_PROVIDED RECORDS_:
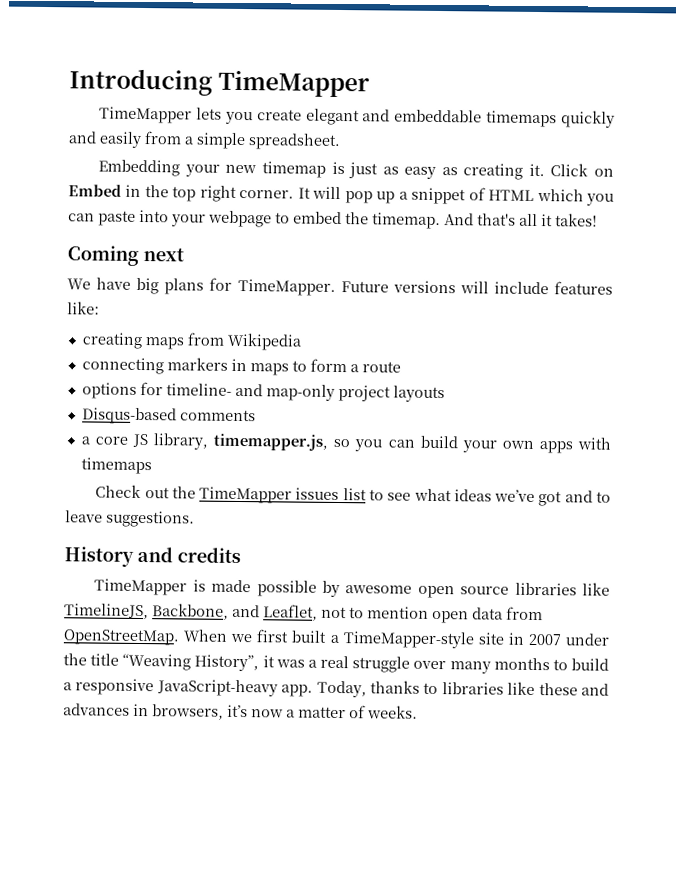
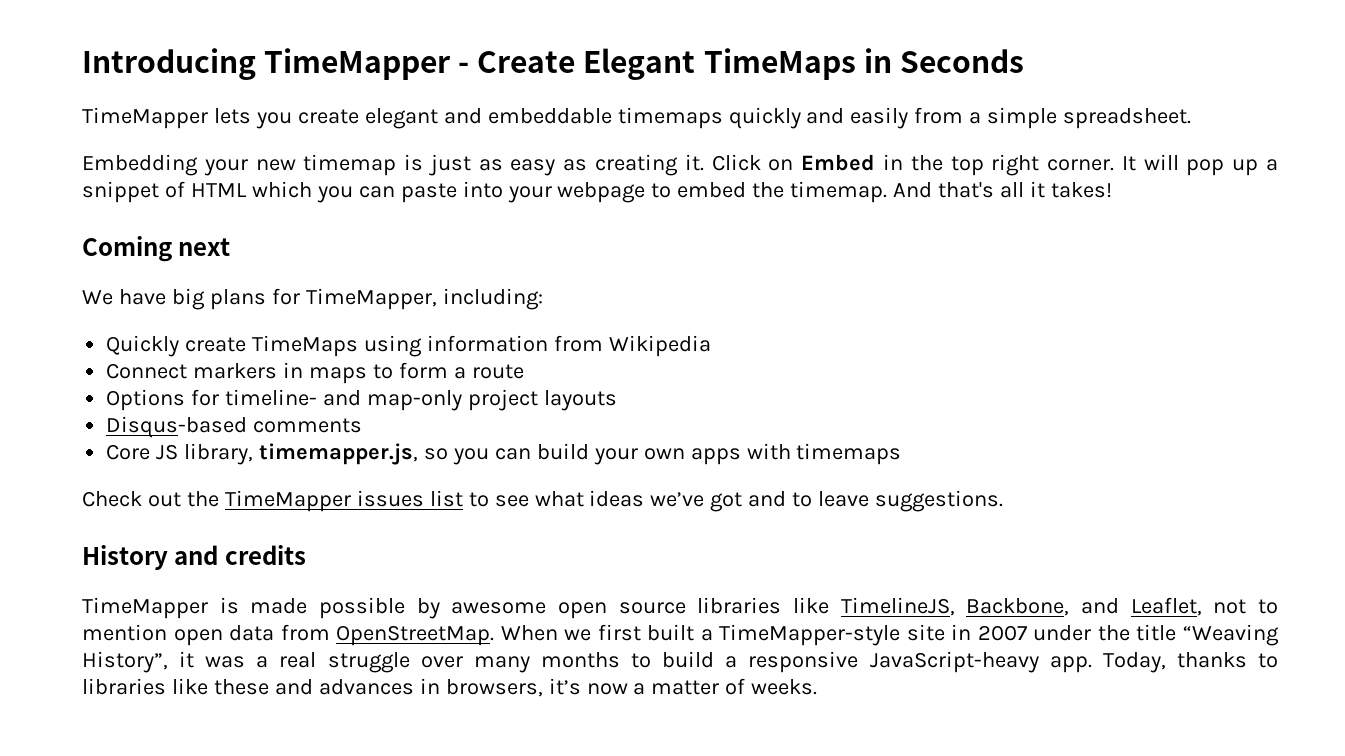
- Introducing TimeMapper
+ Introducing TimeMapper - Create Elegant TimeMaps in Seconds
- We have big plans for TimeMapper. Future versions will include features like:
- creating maps from Wikipedia
+ We have big plans for TimeMapper, including:
+ Quickly create TimeMaps using information from Wikipedia
- connecting markers in maps to form a route
+ Connect markers in maps to form a route
- options for timeline- and map-only project layouts
+ Options for timeline- and map-only project layouts
- a core JS library, timemapper.js, so you can build your own apps with timemaps
+ Core JS library, timemapper.js, so you can build your own apps with timemaps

_WHAT YOU HAVE TO DO_:
In the listing above, find the line with "information from Wikipedia" and the line with "- a core JS", then print exactly those two lines and every line between them, and nothing more.

_ANSWER_:
+ Quickly create TimeMaps using information from Wikipedia
- connecting markers in maps to form a route
+ Connect markers in maps to form a route
- options for timeline- and map-only project layouts
+ Options for timeline- and map-only project layouts
- a core JS library, timemapper.js, so you can build your own apps with timemaps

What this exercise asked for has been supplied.